··· Given data

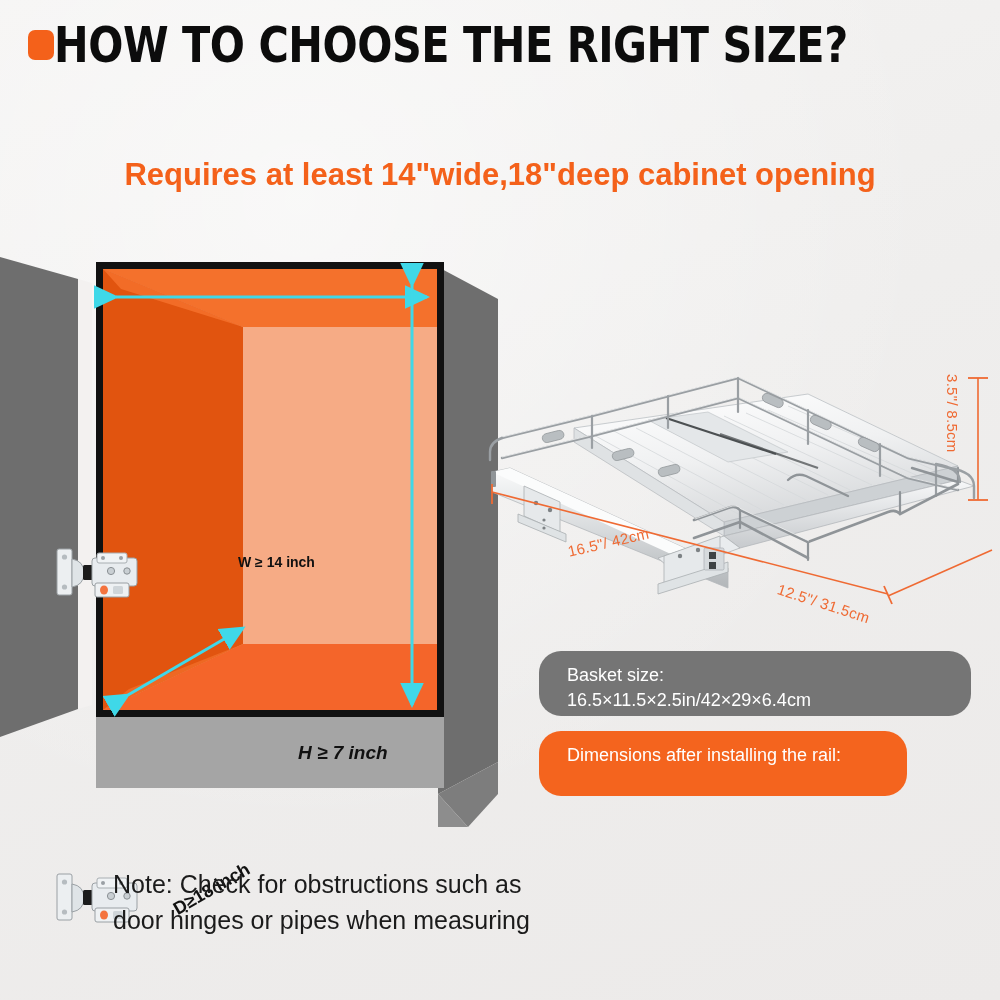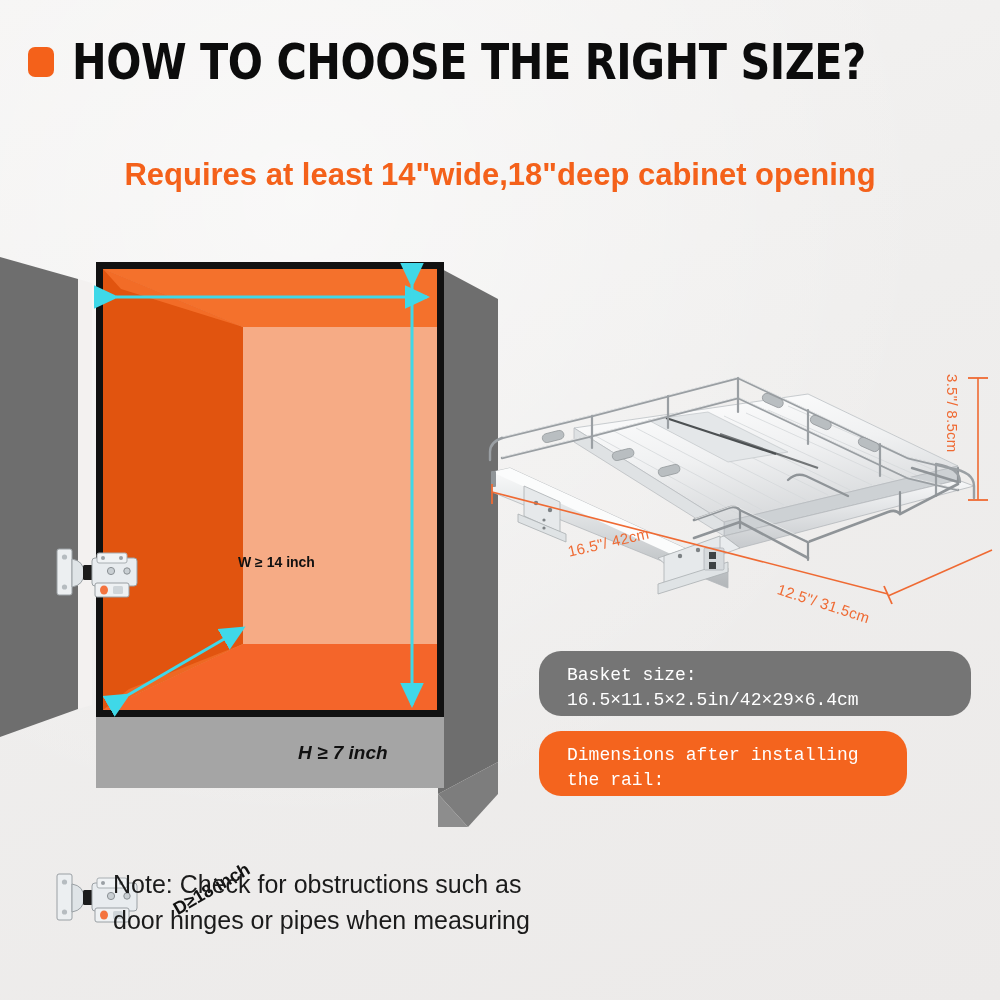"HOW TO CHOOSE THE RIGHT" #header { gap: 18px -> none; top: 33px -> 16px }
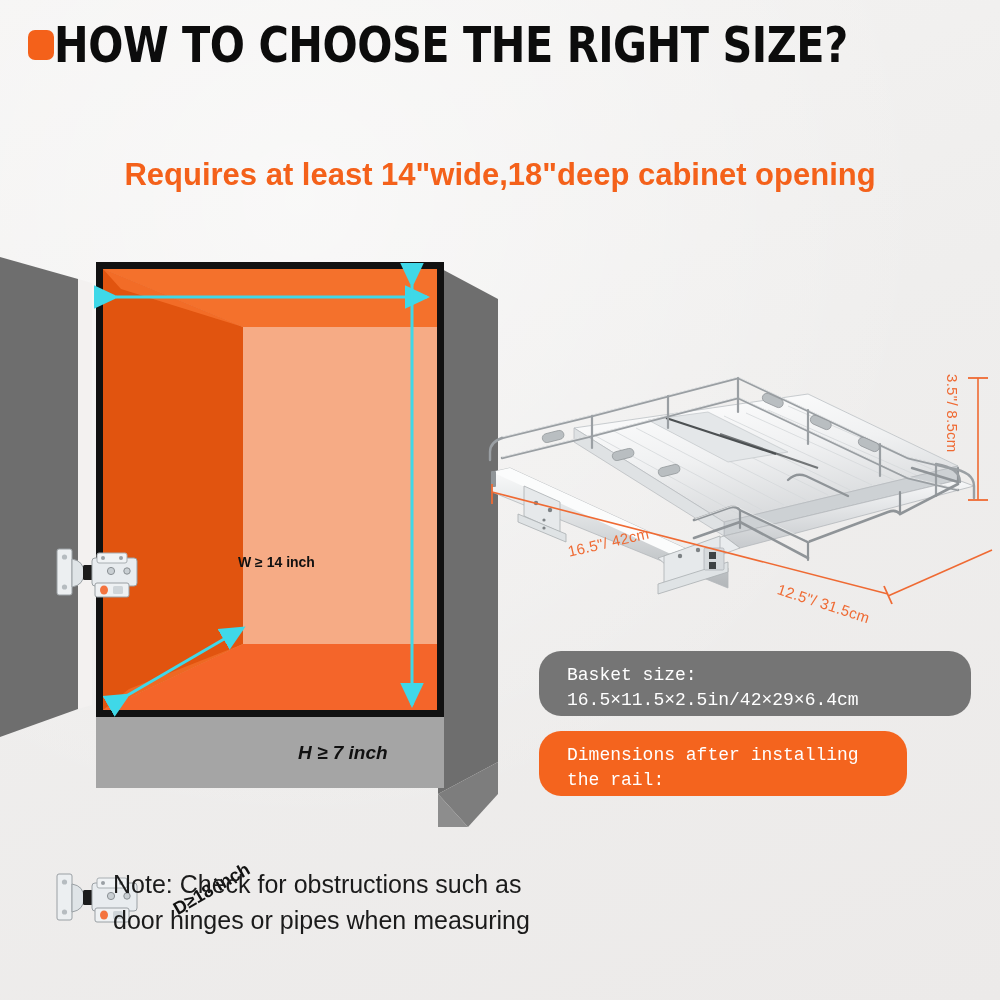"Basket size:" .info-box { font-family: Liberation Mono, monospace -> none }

······
··· Given data

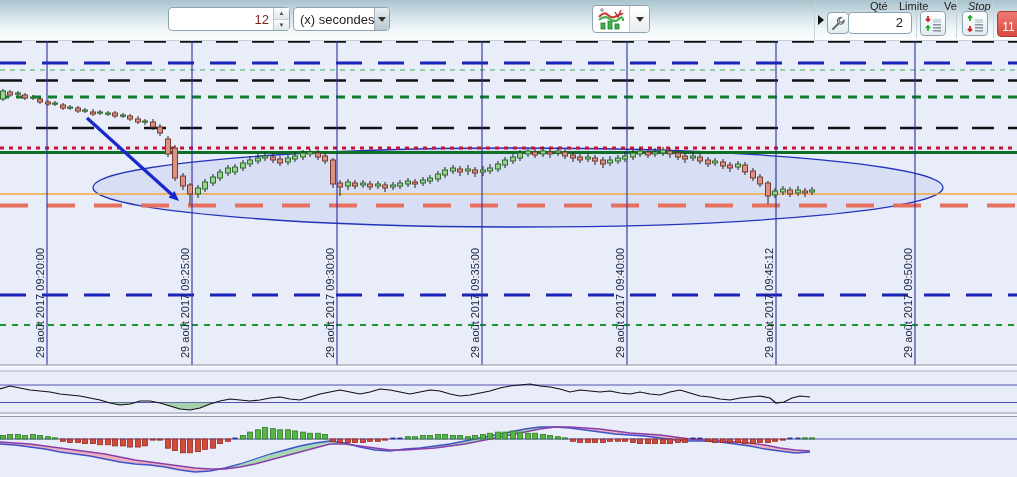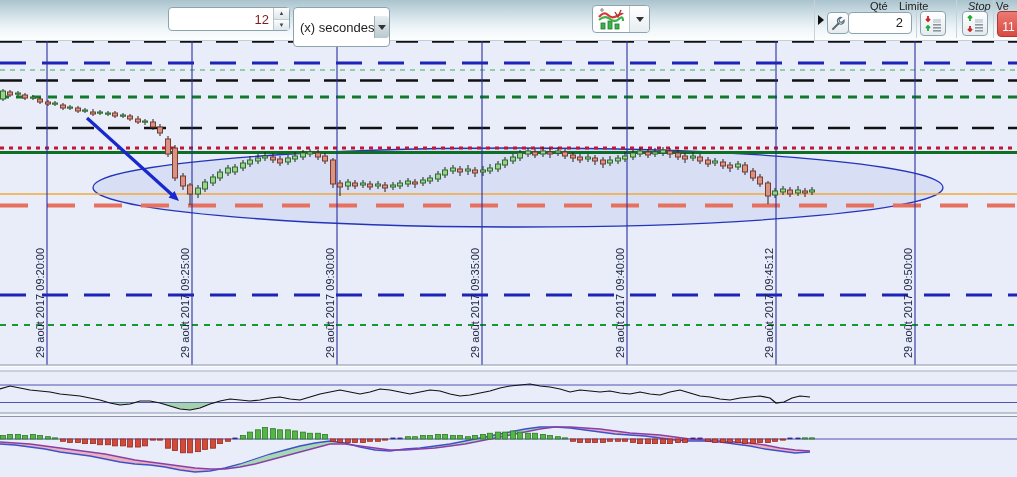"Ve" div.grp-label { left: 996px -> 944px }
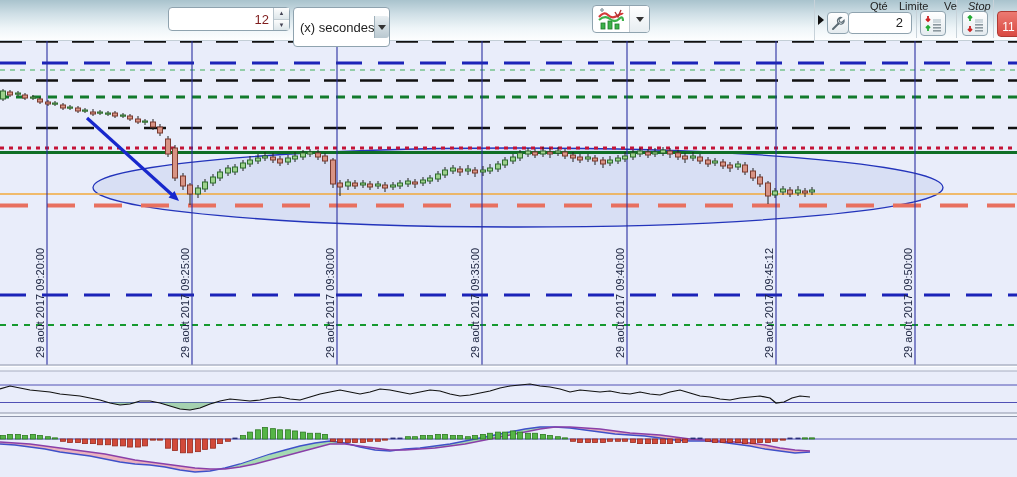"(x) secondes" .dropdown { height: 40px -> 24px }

······
··· Given data

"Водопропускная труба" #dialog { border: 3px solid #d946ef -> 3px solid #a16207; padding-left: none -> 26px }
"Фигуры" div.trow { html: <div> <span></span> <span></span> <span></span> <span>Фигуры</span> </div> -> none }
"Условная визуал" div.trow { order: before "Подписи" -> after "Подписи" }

······

- Assignment
Go through the material above and copy each line that has the word "trow".

- Worked solution
"Фигуры" div.trow { html: <div> <span></span> <span></span> <span></span> <span>Фигуры</span> </div> -> none }
"Условная визуал" div.trow { order: before "Подписи" -> after "Подписи" }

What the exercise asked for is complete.